From time to time I encounter a website that is maxing out the server’s CPU. In previous versions of IIS, there were two basic options. One, you could do nothing. Or two, you could kill the worker process for a specified number of minutes.
Neither is a good option for a production website, ultimately causing administrators to scramble for a sandbox solution for the site (especially if there are other sites running on this same server) and developers to drop everything to help track down the offending code. A new feature in IIS 8 is the built-in ability to throttle the CPU for each application pool.
There are three options that you set to configure CPU throttling on the application pool in IIS 8. The first is the Limit. This value is in 1/1000th of a percent so setting this to 50% would require that you enter 50000 as the value. If you find the 1/1000 confusing, you can think of it as .001 or .1%. Multiplying 50,000 by either of those will give you 50%.
Setting the CPU Limit is great, but it won’t do anything if you leave it to the default of NoAction. The previous option of KillW3wp is still there, but you will notice there are two other options: Throttle and ThrottleUnderLoad.
Throttle is a very helpful setting. As you can see in the picture above, the CPU for the site went from 100% to a more bearable average of 50%. It didn’t take the site offline, and allows it to function in some capacity without affecting the entire server. You have effectively created a sandbox on the production server, buying some time to get the issue addressed.
So what about ThrottleUnderLoad? You will see the picture above looks much like the first picture that I published in this post, and essentially it is, but there is one difference. The server is much more responsive when I took this last screen shot. The application is allowed to use all of the CPU but only if nothing else on the server needs it. If anything else needs CPU, it will have priority first and foremost before the application will.
The last setting to be aware of is Limit Interval (minutes). This essentially sets the interval that IIS will use to test the CPU limits. If you set this to zero, the feature will be disabled.

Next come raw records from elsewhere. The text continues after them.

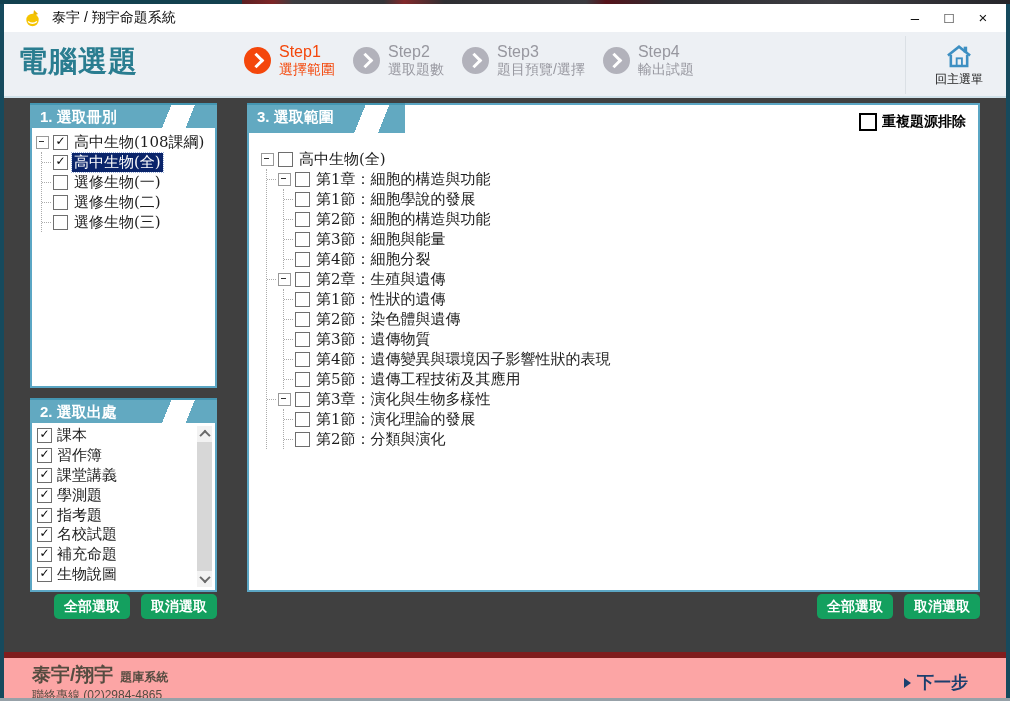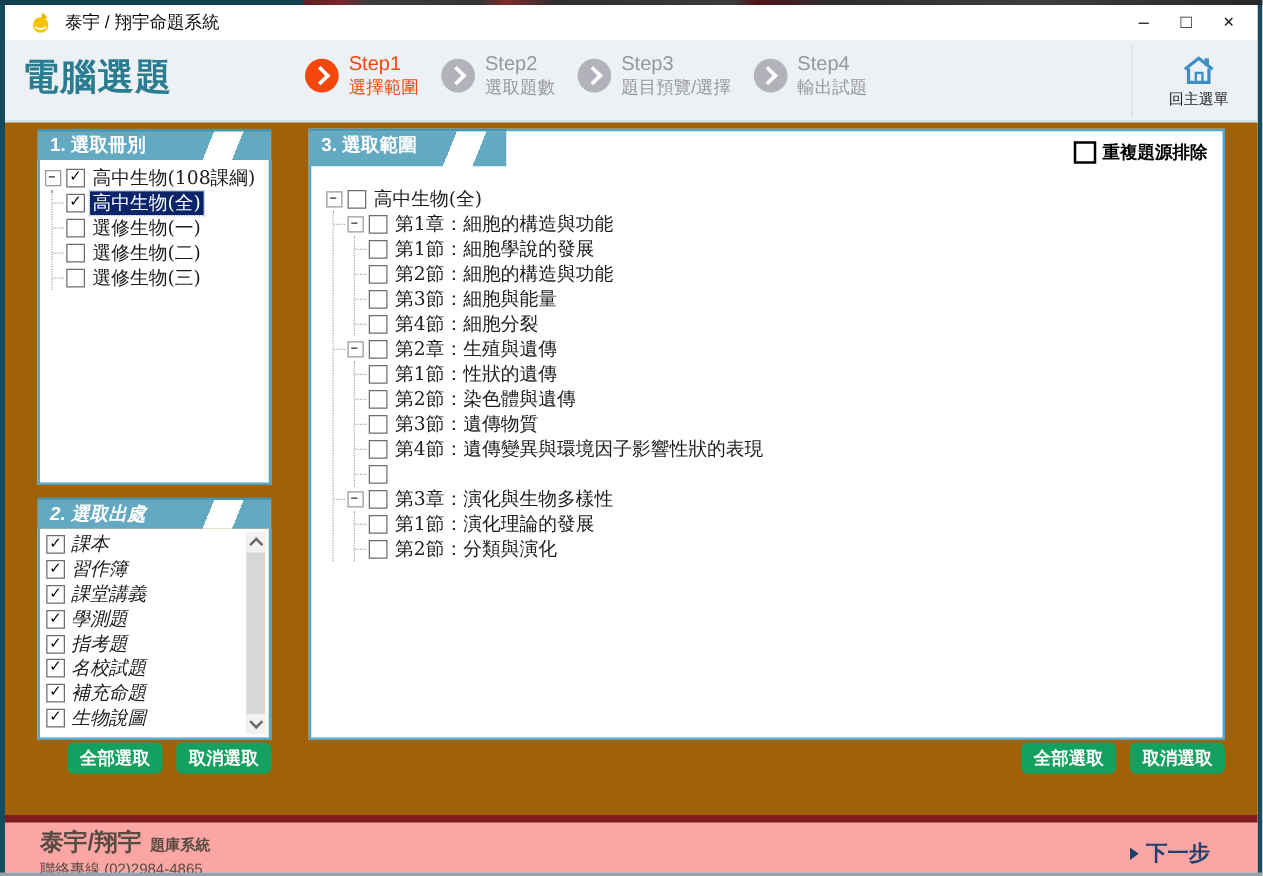"1. 選取冊別" .content { background: #a16207 -> #404040 }
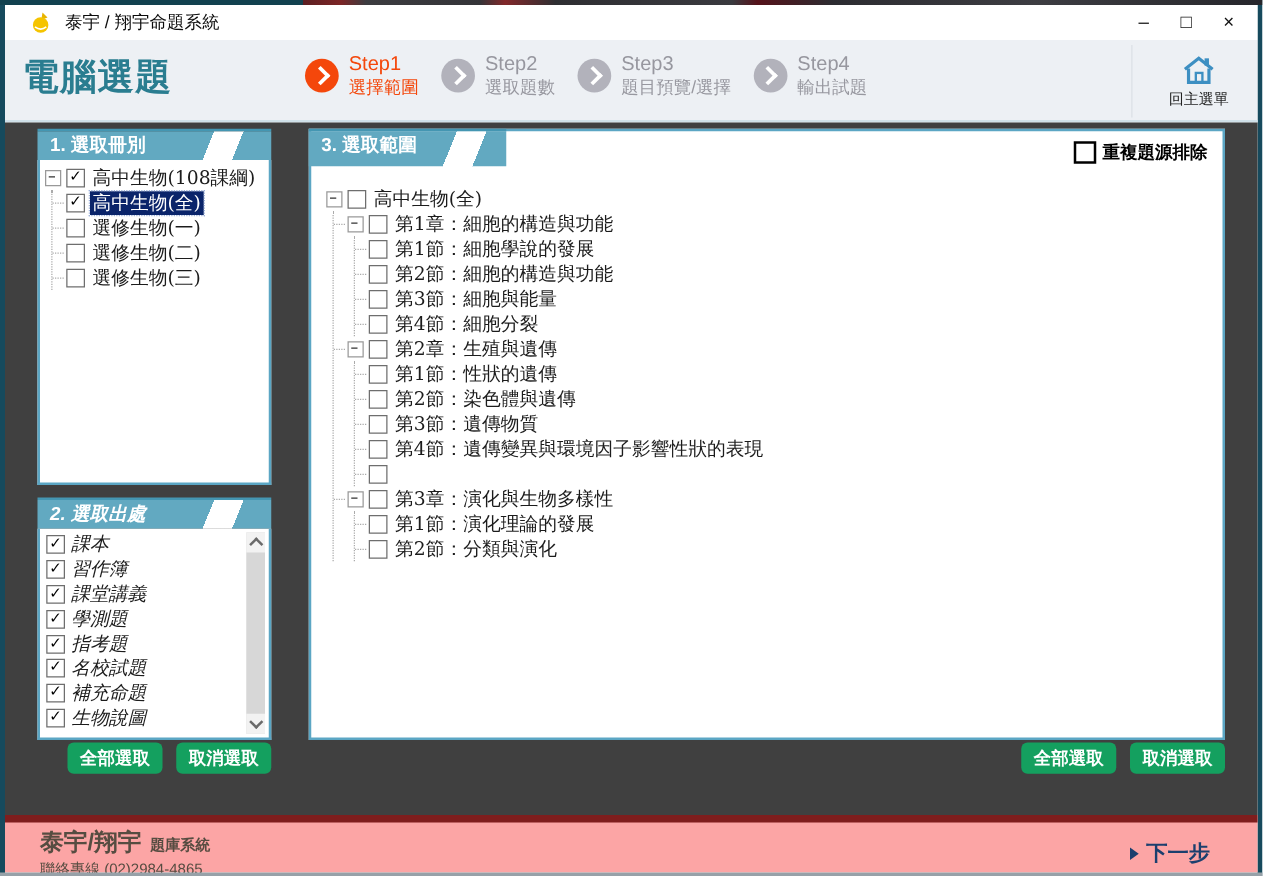"第5節：遺傳工程技術及其應用" span.tlabel { html: none -> <span>第5節：遺傳工程技術及其應用</span> }
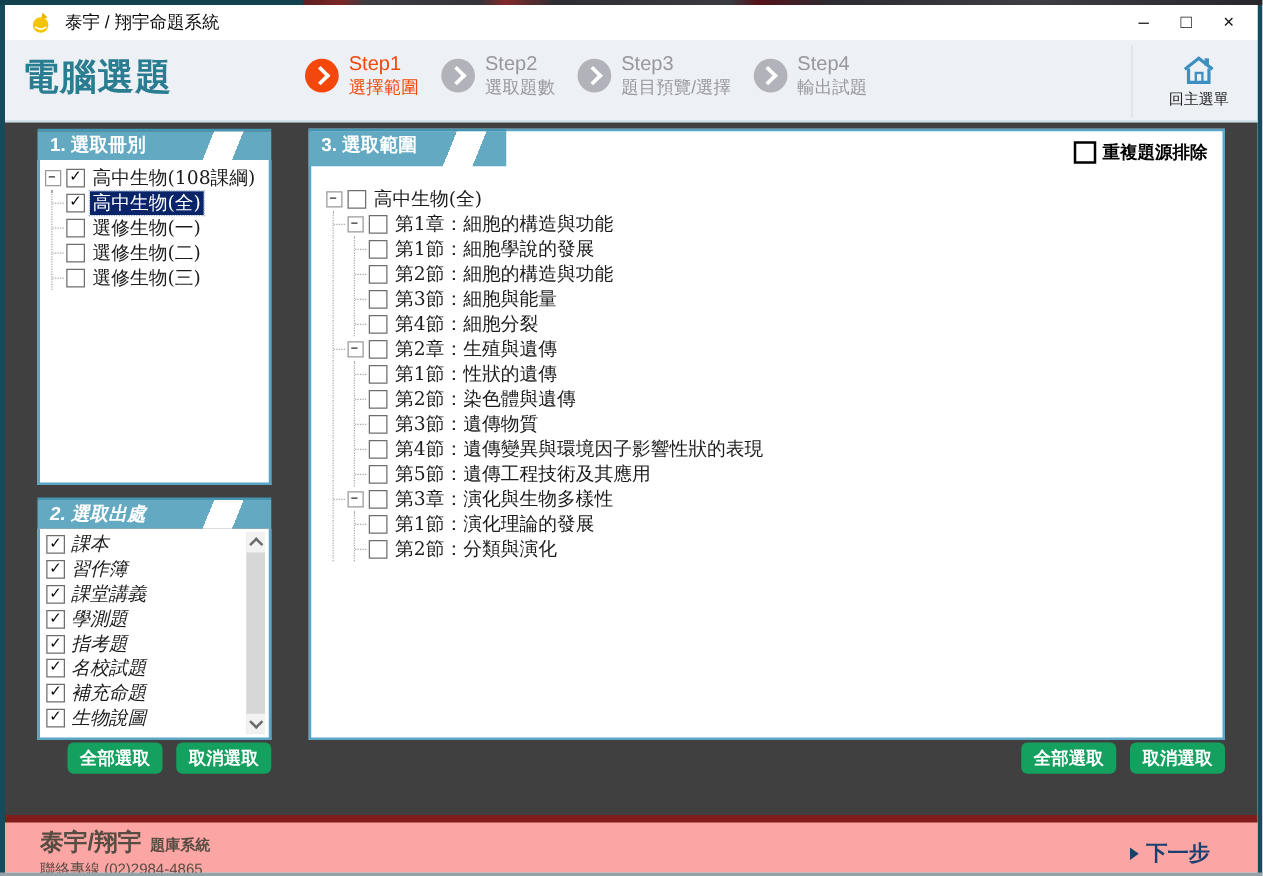"2. 選取出處" .panel-sources { font-style: italic -> none }
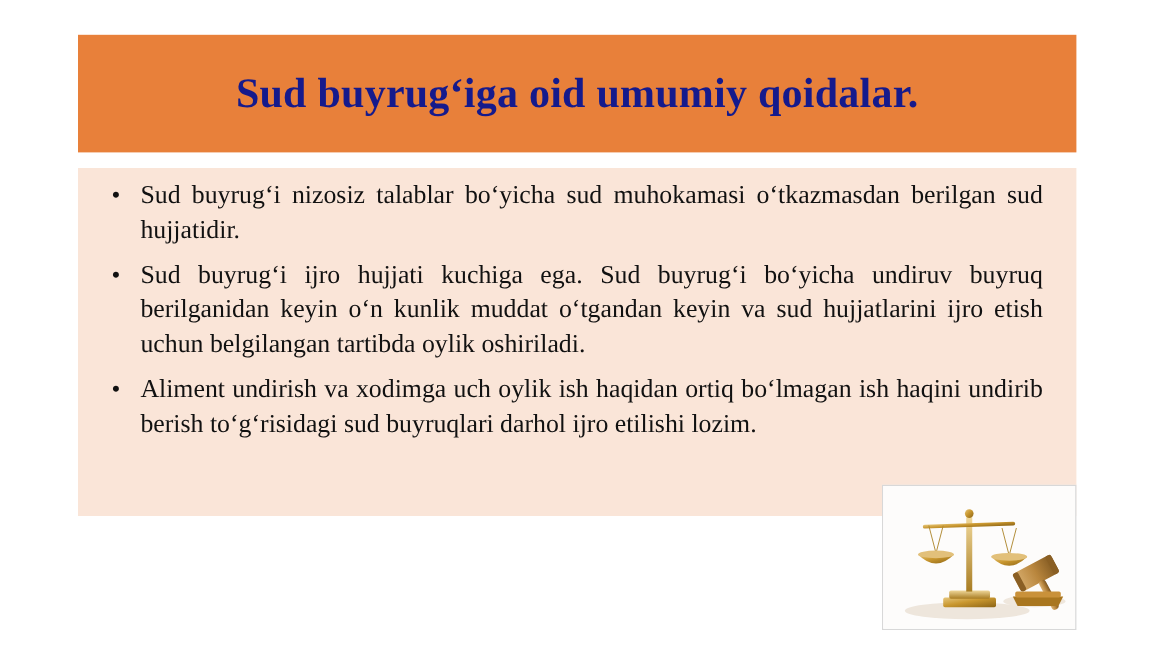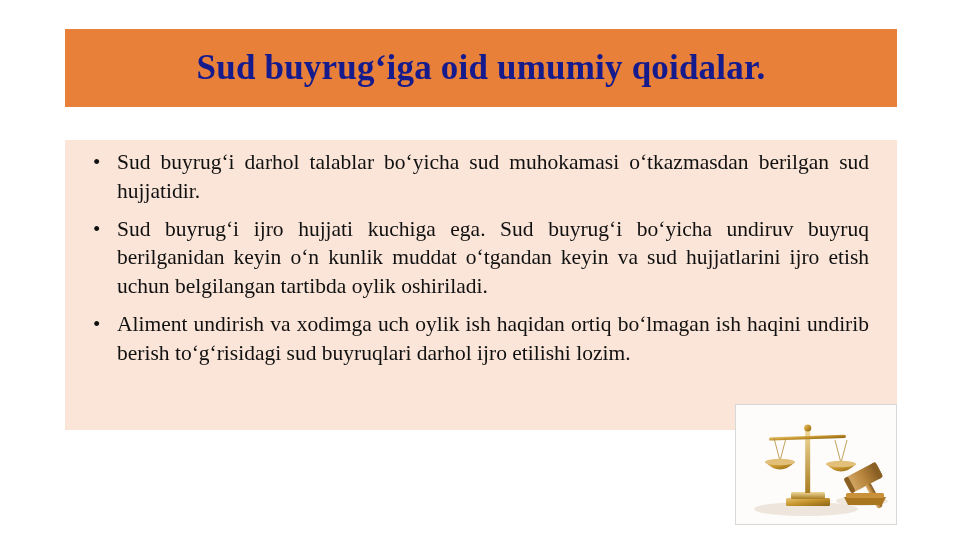"Sud buyrug‘iga oid umumiy qoidalar." .title-band { height: 78px -> 98px }
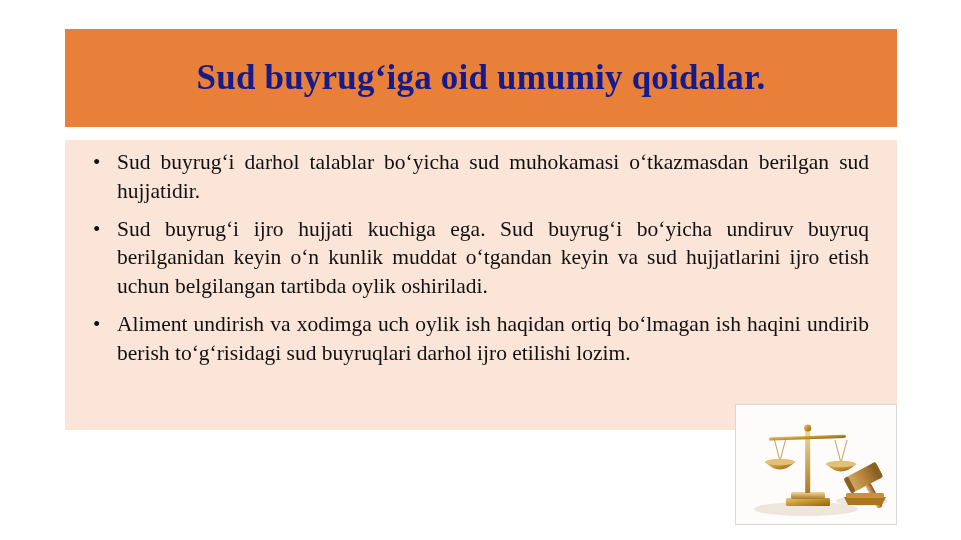"Sud buyrug‘i darhol talablar bo‘yicha" span.bullet-text { text: darhol -> nizosiz }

One last note that I’d like to mention is that IIS 8 has a lot of great built-in help that explains most, if not all, of the features. While the information contained isn’t exhaustive, it certainly is enough to get you started in most cases. For the application pools, the basic information about each feature is conveniently located at the bottom of the Advances Settings window.
If any of you are curious about how I created the lab environment to simulate 100% CPU, I create an endless loop with a simple while loop.